Just over a month ago, I awoke in the night at about 1.30 am and I knew something was badly wrong, although I couldn’t speak. I was lying flat, but I felt terribly dizzy to the point that I was soon violently sick. After an hour or so I was vomiting blood, so I was taken to hospital here in Exeter and subjected to a battery of tests as the night passed.
I was conscious throughout little of this, but in my waking moments I learned that the consensus of opinion among the doctors was that I’d somehow contracted a viral infection that had affected my balance and made me so ill. I was put alone into a sideroom and given barrier nursing because of the possible risk of infection, but all this and more remains a blur.
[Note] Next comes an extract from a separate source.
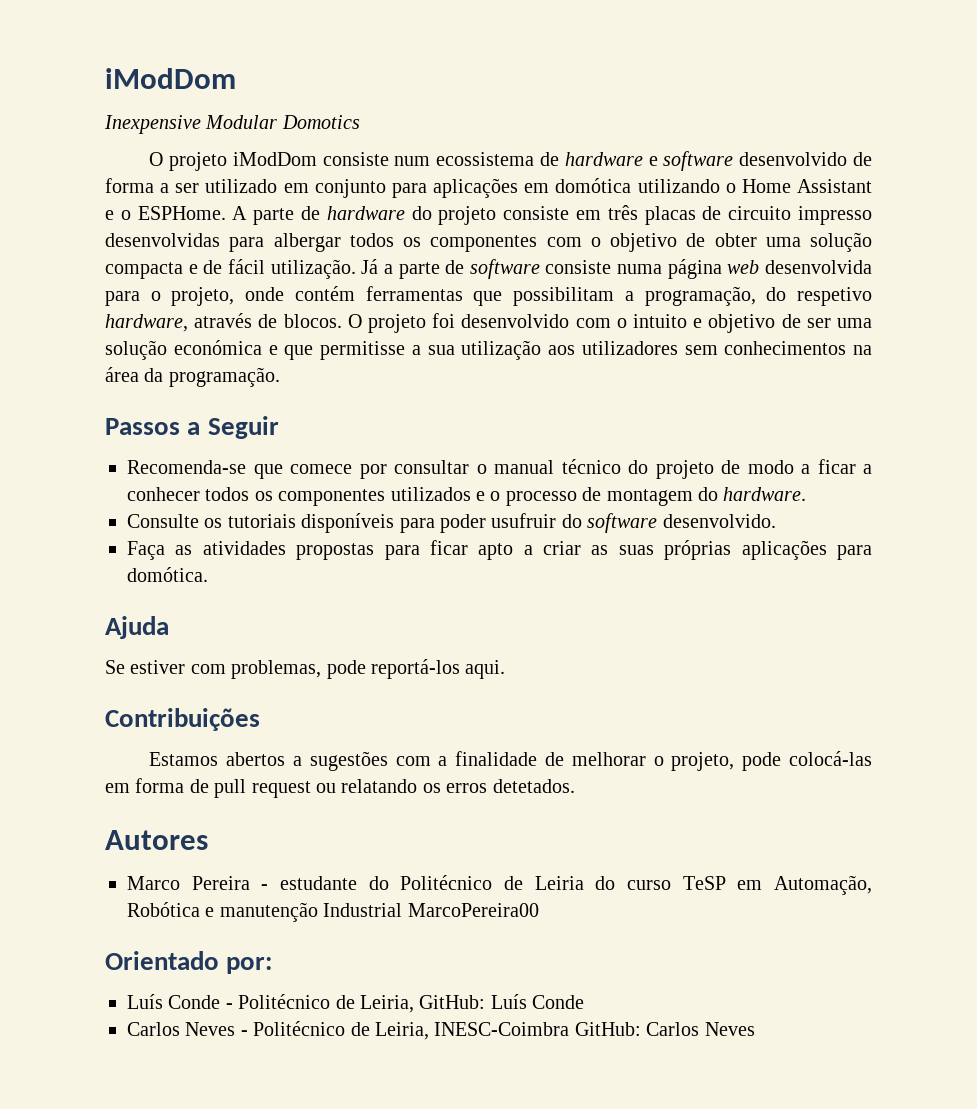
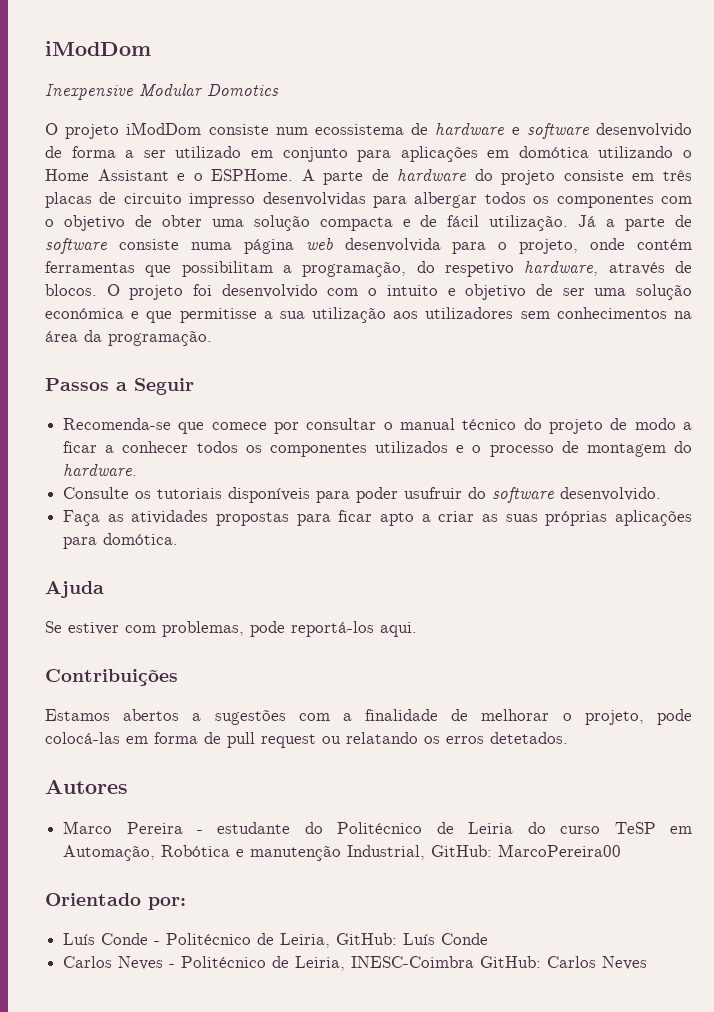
[323,903,403,917] Industrial -> [347,845,493,860] Industrial, GitHub:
The next night, I remember getting up and thinking something like “Thank God that’s over” before losing my balance and collapsing again, while the rest of my conscious hours of that night pretty much define my perception of my illness. It is impossible for me to describe how ill I felt, because it was as if I had a burning fever along with the inability to balance or look after myself in any way.
I was seated in a chair, vomiting continually and sweating profusely, feeling so bad that I wished that I would die and it seemed never-ending. Throughout all this, I was attended by Theresa, a Spanish nurse and by Tamsin, an English nurse, who kindly looked after me when I was at my lowest point and I wouldn’t be here without them, so as I wrote earlier, this terrible sickness is all I can think about as far as my illness is concerned.
The doctors at the hospital in Exeter were far less interested in this viral infection than in other matters that manifested themselves as a result of all the tests I’d had. It appears I have had numerous heart attacks that I’m completely unaware of, so after a little while, I was transferred by ambulance to the Royal Brompton Hospital in West London for surgery, something that filled me with dread. Not long before I was taken to London, I learned that Blueboy had died, something that would otherwise have added to my burdens by filling me with intolerable sorrow, but I don’t feel he’s ever left me for a moment.
I can write very little more because I’m so shattered. Last week, I had open heart surgery and a triple bypass, along with grafts and more drugs, needles and intrusive procedures than I’ve ever had in my life. I feel fragile and emotional, so it’s going to take me a long time to get back to my usual dynamic self but I’m still here and I distinctly remember whispering “Not Today!”, instead of numbers when I was put under. My family have told me of every phone call, every card, every inquiry and every good wish, so while it’s been impossible to acknowledge these and will be for a good while yet, thank you all so much for your kindness and may a thousand blessings pour down upon your heads.